Records:
^^^^^^^^
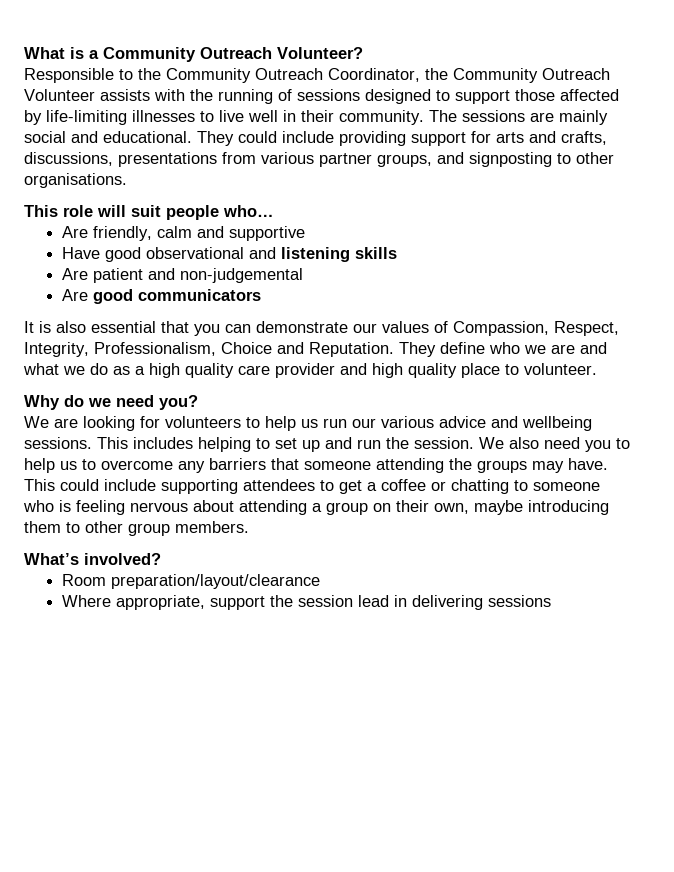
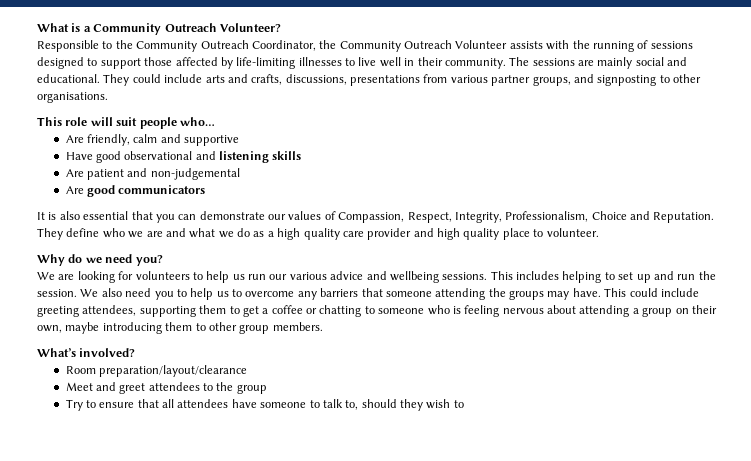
- They could include providing support for arts and crafts, discussions, presentations from various partner groups, and signposting to other organisations.
+ They could include arts and crafts, discussions, presentations from various partner groups, and signposting to other organisations.
- This could include supporting attendees to get a coffee or chatting to someone who is feeling nervous about attending a group on their own, maybe introducing them to other group members.
+ This could include greeting attendees, supporting them to get a coffee or chatting to someone who is feeling nervous about attending a group on their own, maybe introducing them to other group members.
- Where appropriate, support the session lead in delivering sessions
+ Meet and greet attendees to the group
+ Try to ensure that all attendees have someone to talk to, should they wish to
^^^^^^^^
Work task:
Begin with the line that contains "could include greeting" and end with the last line of the material above. Set down that range exactly.

Expected output:
+ This could include greeting attendees, supporting them to get a coffee or chatting to someone who is feeling nervous about attending a group on their own, maybe introducing them to other group members.
- Where appropriate, support the session lead in delivering sessions
+ Meet and greet attendees to the group
+ Try to ensure that all attendees have someone to talk to, should they wish to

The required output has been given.